In his book about the positive effects of popular culture, Everything Bad is Good for You, Steven Johnson cites ER as one of the shows that made multi-threaded narrative acceptable to television audiences. Unlike the popular television dramas of the 1970s, which followed a single plot strand in each self-contained episode, ER – along with the likes of Thirtysomething, Twin Peaks, NYPD Blue and LA Law – followed up to 10 threads per episode, many of which remained unresolved for entire seasons. As such, it prepared the ground for later acclaimed dramas like The West Wing, The Sopranos, The Wire and Mad Men.
"But what really made ER unique was the steadicam," says Levine. "They would do long takes, or 'oners' without any editing, which moved all the way through the hospital."
These long shots allowed the scripts' multiple narratives to overlap physically, their plot-paths crossing one another at speed in the hallways of County General.
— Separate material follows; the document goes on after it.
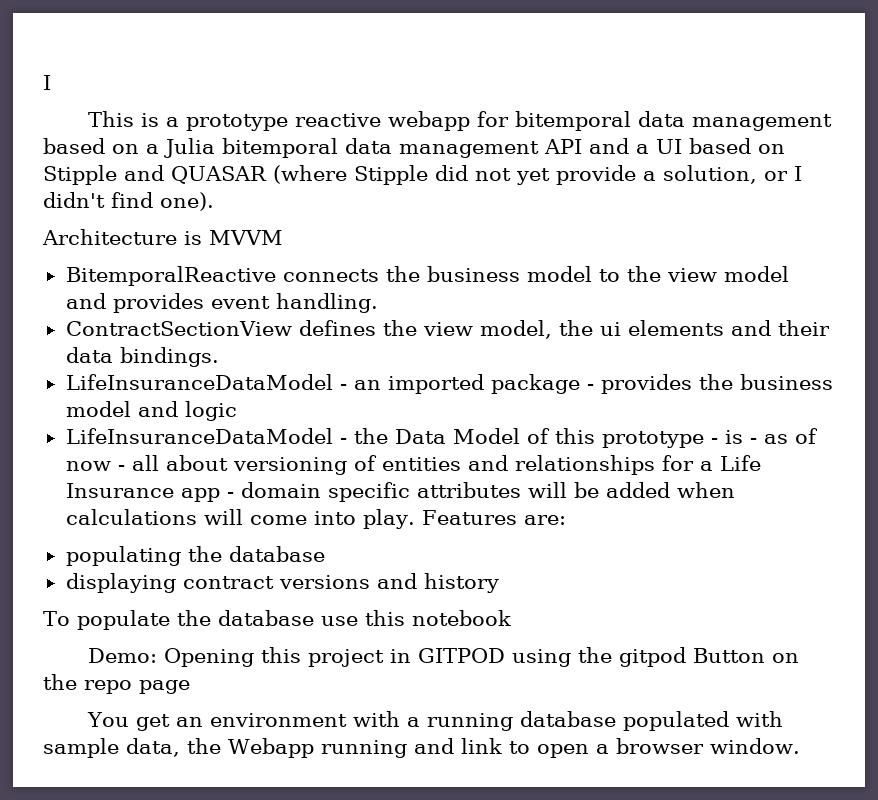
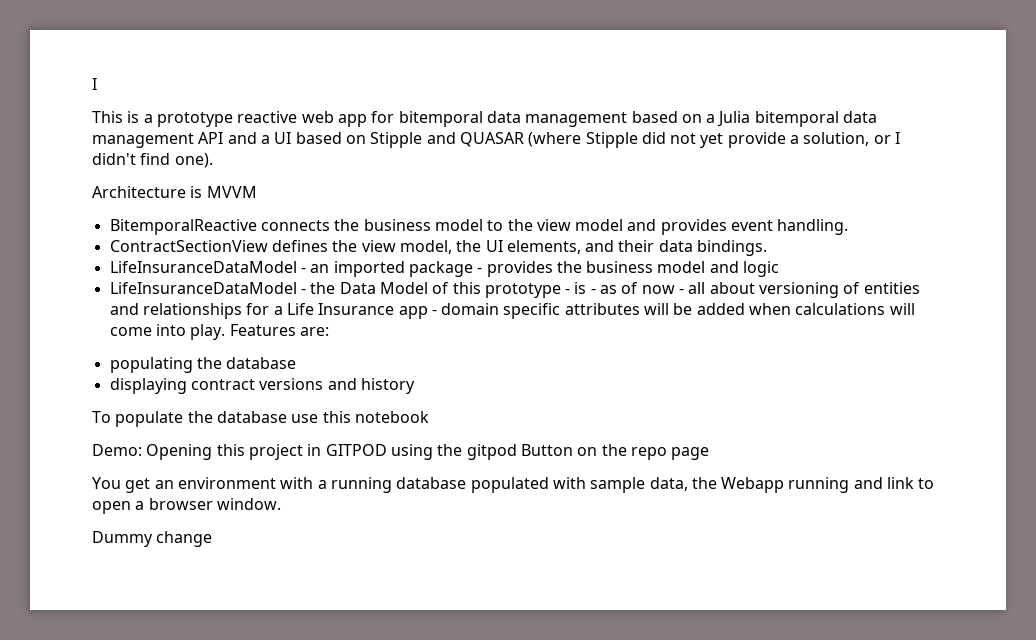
[388,111,471,131] webapp -> [301,111,367,127] web app
[599,320,724,336] ui elements -> [485,240,581,254] UI elements,
(800, 746) none -> [92,531,213,547] // Dummy change

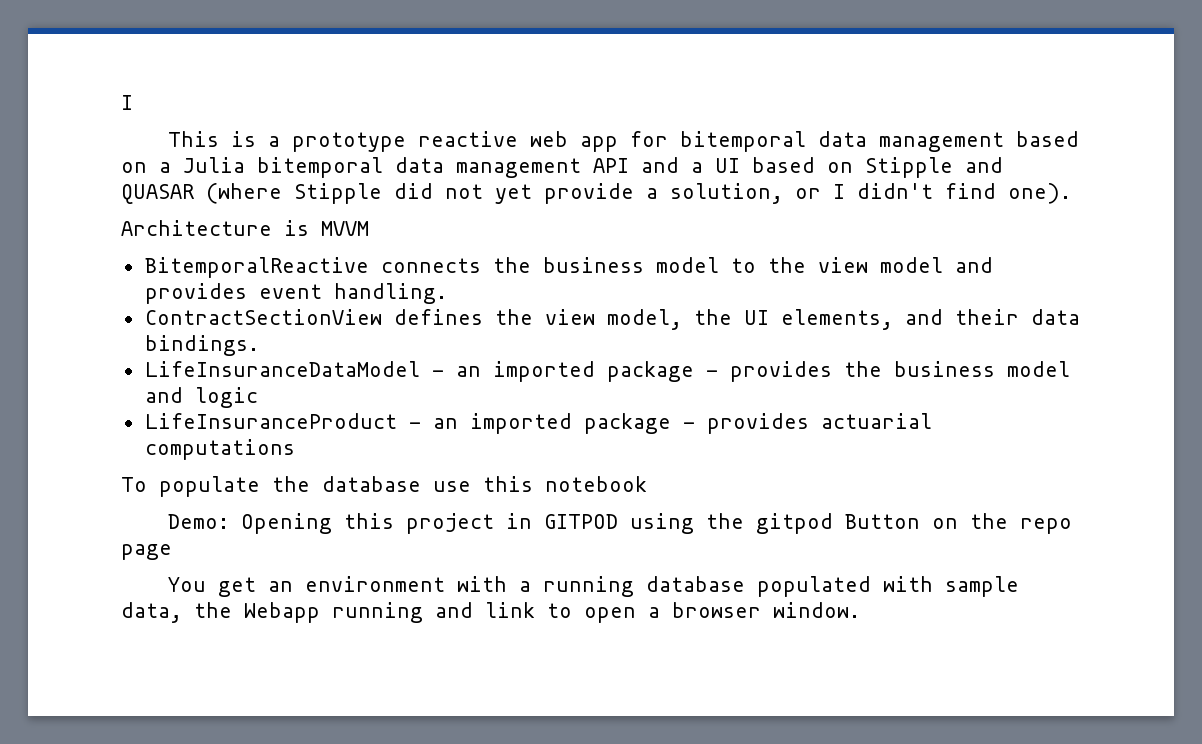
[109,282,920,298] [109,303,915,319] [109,324,329,340] [109,357,297,373] [109,378,415,394] LifeInsuranceDataModel - the Data Model of this prototype - is - as of now - all about versioning of entities and relationships for a Life Insurance app - domain specific attributes will be added when calculations will come into play. Features are: // populating the database // displaying contract versions and history -> [144,413,932,434] [144,439,295,460] LifeInsuranceProduct - an imported package - provides actuarial computations
[92,531,213,547] // Dummy change -> (860, 610) none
ER's signature steadicam is now a staple of television drama, heralding the famous single-take 'walk-and-talk' scenes in The West Wing; though in ER's case, it's more like walk-and-yell-and-perform-open-heart-surgery, a clattering chase through the corridors, doors swinging, gurneys clattering, doctors and nurses yelling clinical acronyms.
ER may have become too expensive for NBC to maintain, but it has, at least, been able to choose the manner of its passing. Not many shows have that privilege, especially in the US, where they can be cancelled mid-season if the ratings slip. Schlamme's last series, Studio 60 on the Sunset Strip, a big-budget NBC drama written by West Wing creator Aaron Sorkin, was cut short after a single season. Deadwood, the HBO anti-western which earned rave reviews from critics and its few viewers, was not afforded the luxury of tying up its loose ends after the end of its third.
So, how much do you want to know about the end of ER? Wells has written the screenplay for the feature-length finale, which he describes as a "homage" to the show's very first episode. Rod Holcomb, who directed that original pilot, has taken the helm one last time. And it can be revealed that County General breathes its last accompanied by some good memories and a few familiar faces. It's had a good run, but sadly there's no saving it; this time, it's terminal. Time of death: 10.30pm, 14 June 2009, RTE One.